S corporations also benefit from:
- No double taxation on income — the company’s shareholders pay taxes according to their share of the company
- Paying taxes only once a year (verses quarterly, as with a C corporation)
The single biggest drawback of an S corporation is that, due to it’s considerable tax advantages, it’s limited as to its number of shareholders — 75 shareholders maximum. A growing S corporation, however, can always change its tax status to a C corporation when the time comes.
Limited Liability Company (LLC)
An LLC is one of the most popular entity structures for small businesses. It combines the asset protection of a large corporation with the streamlined simplicity of a partnership. There’s no limit on the number of members an LLC can have — any number of people can purchase equity in the company, and they don’t have to be U.S. citizens or permanent residents to do so.
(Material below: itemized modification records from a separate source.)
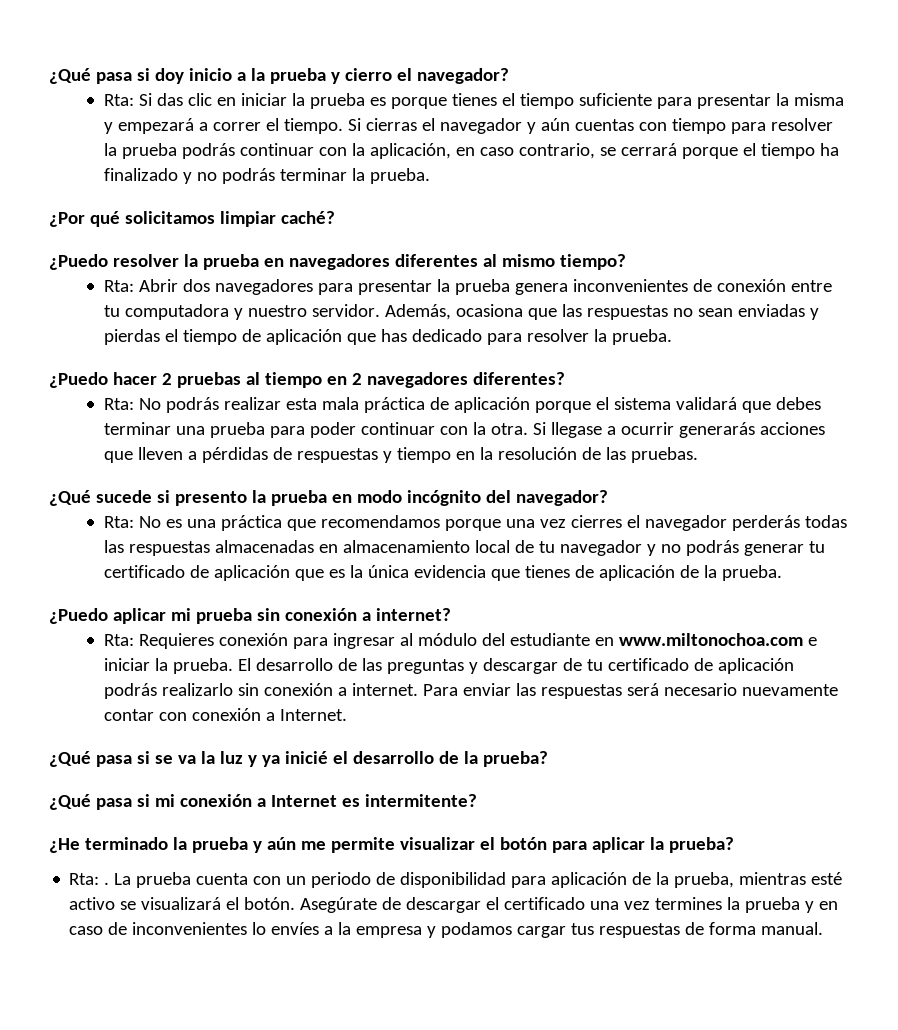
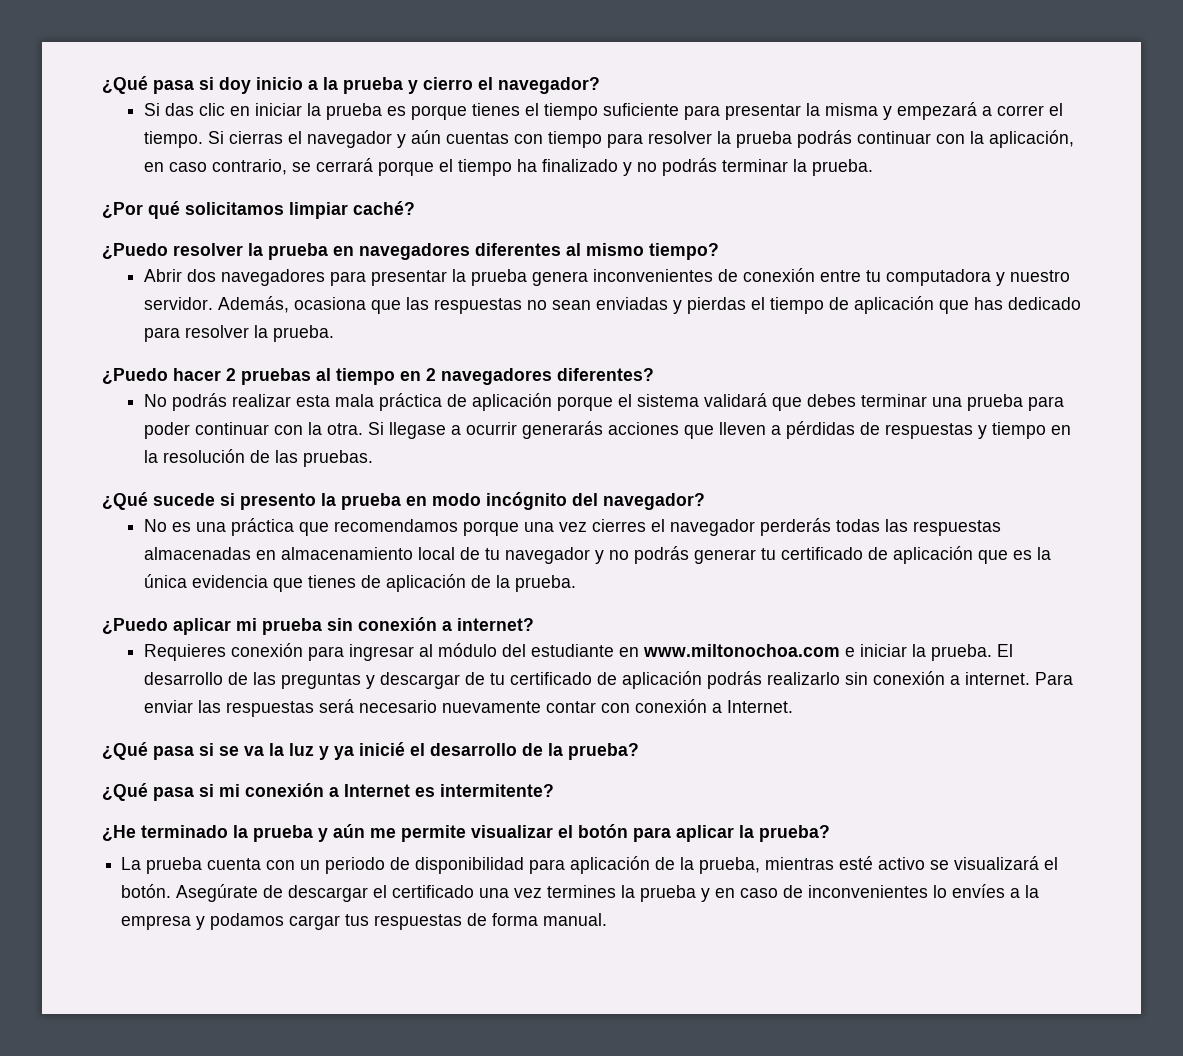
[103,94,134,106] Rta: -> (600, 85) none
[103,280,134,292] Rta: -> (719, 251) none
[103,398,134,410] Rta: -> (654, 374) none
[103,516,134,528] Rta: -> (705, 501) none
[103,634,134,646] Rta: -> (534, 624) none
[69,873,110,885] Rta: . -> (830, 833) none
Finally, as with an S corporation, there’s no double taxation on income; and pass-through taxation means less paperwork and more profits.
How to incorporate a business
Incorporating is a relatively simple process. To put the wheels in motion, you should get in touch with the state office in charge of registering corporations in your state. From there, you’ll receive instructions about the necessary forms and fees — which are pretty low cost.
You’ve incorporated your business — now what?
Your main job after incorporating — aside, of course, from keeping up with the strenuous demands of running a business — is simply to follow the rules of your corporation. These will vary from state to state, and some rules may change from time to time; the main thing is to stay on top of it. If you don’t, all your hard work will go to waste, as your corporation’s legal protections depend on you keeping your end of the deal. Maintaining accurate records, conducting yearly reviews of your corporate status, and getting professional advice when needed will keep you on a firm footing as you move forward.